- WORK TO COMPLETE
Below are entries; output exactly the lines from the one with "[17,33,295,79] Rolex Datejust" to the one with "[230,1062,380,1096] 5 gün", both included, and nothing else.

- Detected change data
"""

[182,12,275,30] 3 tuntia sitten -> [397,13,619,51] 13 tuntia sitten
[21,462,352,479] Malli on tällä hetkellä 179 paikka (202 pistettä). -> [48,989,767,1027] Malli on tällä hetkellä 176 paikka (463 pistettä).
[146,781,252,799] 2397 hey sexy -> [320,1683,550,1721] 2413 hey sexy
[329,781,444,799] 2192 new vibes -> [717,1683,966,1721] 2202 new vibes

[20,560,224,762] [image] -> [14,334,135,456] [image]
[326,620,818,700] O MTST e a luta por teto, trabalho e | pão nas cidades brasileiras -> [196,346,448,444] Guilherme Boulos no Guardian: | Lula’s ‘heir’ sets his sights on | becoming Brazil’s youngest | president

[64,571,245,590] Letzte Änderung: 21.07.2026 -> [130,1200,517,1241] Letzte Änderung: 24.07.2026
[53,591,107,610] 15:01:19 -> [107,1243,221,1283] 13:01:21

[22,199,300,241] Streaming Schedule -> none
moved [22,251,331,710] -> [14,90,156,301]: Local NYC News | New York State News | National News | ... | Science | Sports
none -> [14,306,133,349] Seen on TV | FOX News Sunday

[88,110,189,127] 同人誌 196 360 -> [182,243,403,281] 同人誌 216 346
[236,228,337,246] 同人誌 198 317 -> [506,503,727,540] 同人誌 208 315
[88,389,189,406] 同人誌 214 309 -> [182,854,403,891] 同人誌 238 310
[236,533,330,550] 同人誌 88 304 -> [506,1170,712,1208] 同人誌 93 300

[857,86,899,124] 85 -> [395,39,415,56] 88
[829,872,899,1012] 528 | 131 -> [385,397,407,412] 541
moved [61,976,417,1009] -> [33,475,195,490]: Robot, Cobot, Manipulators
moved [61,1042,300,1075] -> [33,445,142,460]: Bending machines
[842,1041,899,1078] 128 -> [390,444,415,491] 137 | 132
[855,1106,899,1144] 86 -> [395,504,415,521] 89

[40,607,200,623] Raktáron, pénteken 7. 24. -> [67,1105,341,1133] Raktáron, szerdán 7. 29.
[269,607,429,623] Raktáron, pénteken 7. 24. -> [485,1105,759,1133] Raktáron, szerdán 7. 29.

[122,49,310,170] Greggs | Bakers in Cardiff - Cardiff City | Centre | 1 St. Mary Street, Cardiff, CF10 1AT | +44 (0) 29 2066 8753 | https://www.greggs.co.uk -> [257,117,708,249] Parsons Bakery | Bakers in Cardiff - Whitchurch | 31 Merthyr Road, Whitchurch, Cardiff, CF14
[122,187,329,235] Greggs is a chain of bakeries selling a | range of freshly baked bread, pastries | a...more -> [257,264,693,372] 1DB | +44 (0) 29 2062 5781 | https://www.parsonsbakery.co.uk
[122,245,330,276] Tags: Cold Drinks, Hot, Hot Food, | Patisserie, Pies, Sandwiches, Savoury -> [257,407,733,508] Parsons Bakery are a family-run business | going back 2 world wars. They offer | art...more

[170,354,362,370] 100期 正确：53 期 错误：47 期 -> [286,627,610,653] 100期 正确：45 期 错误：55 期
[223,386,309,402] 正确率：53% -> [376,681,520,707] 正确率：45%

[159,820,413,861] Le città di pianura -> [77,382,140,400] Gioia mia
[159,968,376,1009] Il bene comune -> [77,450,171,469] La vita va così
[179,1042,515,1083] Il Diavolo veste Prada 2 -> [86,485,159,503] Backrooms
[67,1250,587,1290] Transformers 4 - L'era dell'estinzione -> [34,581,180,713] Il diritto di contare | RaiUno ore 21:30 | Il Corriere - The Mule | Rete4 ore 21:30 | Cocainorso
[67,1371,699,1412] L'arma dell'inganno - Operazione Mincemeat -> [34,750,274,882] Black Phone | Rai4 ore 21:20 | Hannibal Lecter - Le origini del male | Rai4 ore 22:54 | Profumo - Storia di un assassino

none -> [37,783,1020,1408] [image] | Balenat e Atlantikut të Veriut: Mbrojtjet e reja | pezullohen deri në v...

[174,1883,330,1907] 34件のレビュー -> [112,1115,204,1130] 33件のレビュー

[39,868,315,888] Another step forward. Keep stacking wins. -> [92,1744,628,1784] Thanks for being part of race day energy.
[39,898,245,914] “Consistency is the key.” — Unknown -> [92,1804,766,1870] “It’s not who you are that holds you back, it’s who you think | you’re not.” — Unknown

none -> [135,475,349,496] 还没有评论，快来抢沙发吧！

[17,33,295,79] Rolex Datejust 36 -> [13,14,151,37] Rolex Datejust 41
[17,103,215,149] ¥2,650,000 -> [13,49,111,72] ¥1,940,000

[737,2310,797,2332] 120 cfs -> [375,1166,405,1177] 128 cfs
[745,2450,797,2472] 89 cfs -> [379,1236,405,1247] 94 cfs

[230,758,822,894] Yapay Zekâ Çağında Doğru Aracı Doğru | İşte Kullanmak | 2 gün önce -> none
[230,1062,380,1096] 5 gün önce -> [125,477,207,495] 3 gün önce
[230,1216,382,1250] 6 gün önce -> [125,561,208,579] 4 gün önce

"""

- SOLUTION
[17,33,295,79] Rolex Datejust 36 -> [13,14,151,37] Rolex Datejust 41
[17,103,215,149] ¥2,650,000 -> [13,49,111,72] ¥1,940,000

[737,2310,797,2332] 120 cfs -> [375,1166,405,1177] 128 cfs
[745,2450,797,2472] 89 cfs -> [379,1236,405,1247] 94 cfs

[230,758,822,894] Yapay Zekâ Çağında Doğru Aracı Doğru | İşte Kullanmak | 2 gün önce -> none
[230,1062,380,1096] 5 gün önce -> [125,477,207,495] 3 gün önce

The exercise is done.